– Простите… – Елизавета резко встала и выскочила за дверь.
Майор пришел в себя лишь через несколько минут – когда ему в голову стукнула мысль, что девушка вышла неодетой, а ночью все-таки еще была минусовая температура. Схватив первое, что попалось под руку – свой пиджак – он быстро вышел на улицу.
Девушка стояла, прислонившись к стене домика, и, закрыв лицо ладонями, качалась вперед-назад словно маятник. Клевахин молча набросил ей на плечи одежку и увлек в помещение.
– Это ты меня должна простить, – сказал он, усаживая Лизавету возле камина, где уже пылал яркий огонь. – Я старый мент, неотесанный чурбан… голова садовая. Извини, не умею красиво говорить… Я к тебе… тоже неравнодушен… Честное слово! Но я не знаю, что мне делать и как поступить. Все летит под откос и трудно сказать, что будет со мной завтра. А я ведь далеко не мальчик и лазурным мечтаниям уже не подвержен.
– Я тоже не знаю, что случиться со мной, когда мы расстанемся, – тихо молвила Лизавета. – Меня уже и так приговорили… вы знаете. И вот теперь… никаких надежд… – Она прикусила нижнюю губу, чтобы снова не расплакаться.
– Ты не права. Я останусь с тобой до конца, – сурово сказал майор. – Каким бы он ни был. А что касается… – Он запнулся. – Что касается наших личных отношений, то давай дождемся лучших времен. Я просто не имею морального права обмануть тебя в чем либо.
– Господи, какая я дура! – Лизавета покаянно опустила голову. – Я понимаю… все верно… Простите.
– Мне не за что тебя прощать, – ответил Клевахин, весь во власти охватившей его нежности. – Ты такая… Ты не знаешь, какая ты…
Он неожиданно для себя привлек ее к груди и поцеловал в макушку. Девушка встрепенулась и резко подняла голову. Их губы встретились, и бедный майор, мгновенно потерявший способность здраво мыслить, с давно забытым трепетом ощутил их упругую свежесть, почему-то пахнущую хлебом…
Остаток ночи Клевахин провел как бдительный страж. Он сидел у камина, курил и смотрел на умиротворенное лицо спящей Елизаветы. Впервые за многие годы майор был по настоящему счастлив…
Клевахин торопился. Он уже опаздывал на добрых полчаса, а до управления было еще десять минут ходу.
– Николай Иванович! – окликнул кто-то майора, когда он переходил улицу.
Клевахин взглянул на голос и увидел высунувшегося из окна своей машины Атарбекова. Следователь приветливо улыбался и махал рукой:
– Садитесь, подвезу!
– Спасибо, я дойду. Уже не далеко, – сдержанно ответил майор.
– Есть разговор, Николай Иванович, – продолжая скалить зубы, сказал Атарбеков. – На пару минут.
Клевахин, сумрачно кивнув, с неохотой нырнул в салон БМВ, встретивший его мягкой кожей удобного сидения и стереомузыкой.
– Нужно где-то припарковаться… – Следователь повернул за угол и остановился возле продуктового ларька.
– Извините, но я спешу, – угрюмо буркнул майор.
– Сошлетесь на меня, – парировал Атарбеков. – Нам нужно обсудить один очень важный вопрос.
– А не лучше ли это сделать в моем кабинете?
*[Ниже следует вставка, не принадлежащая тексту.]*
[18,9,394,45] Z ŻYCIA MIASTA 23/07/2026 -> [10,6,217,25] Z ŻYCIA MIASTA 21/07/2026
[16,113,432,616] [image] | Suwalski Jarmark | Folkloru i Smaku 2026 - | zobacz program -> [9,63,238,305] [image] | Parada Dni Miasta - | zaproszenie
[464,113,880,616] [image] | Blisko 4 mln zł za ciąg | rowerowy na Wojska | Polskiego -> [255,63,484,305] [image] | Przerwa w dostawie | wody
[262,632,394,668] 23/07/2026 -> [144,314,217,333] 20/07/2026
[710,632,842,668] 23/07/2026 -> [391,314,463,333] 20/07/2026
– Думаю, что нет. Лишние уши нам ни к чему.
– Даже так? – насторожился Клевахин.
– Не буду ходить вокруг да около, спрошу прямо: куда вы спрятали девушку, Николай Иванович?
Этого вопроса майор не ожидал. Пытаясь сохранять невозмутимость, он молча смотрел на следователя, лихорадочно соображая как ему себя вести. Атарбеков был очень даже не глуп, и раз он так спросил, значит обладал достаточно достоверной информацией. Неужто Берендеев ему все выложил? Конечно, капитан должен был знакомить следователя со своими наработками, но ведь он видел явное нежелание Клевахина разговаривать на эту тему. А потому, по идее, просто не имел морального права "сдать" коллегу со всеми потрохами. Тем более, что майору показалось при их последней встрече, что они нашли взаимопонимание.
– О чем вы, Темирхан Даудович? – наконец осторожно спросил Клевахин.
– Ну не стоит прикидываться лохом, товарищ майор… ("Волк тамбовский тебе товарищ!" – неожиданно вскипело в мозгах опера.) – Я говорю о Елизавете Атановой, которую вы где-то прячете, – между тем продолжал Атарбеков. – Мне ли вам говорить, что она является очень важным свидетелем в "кладбищенском" деле. Я просто обязан ее допросить. Не так ли?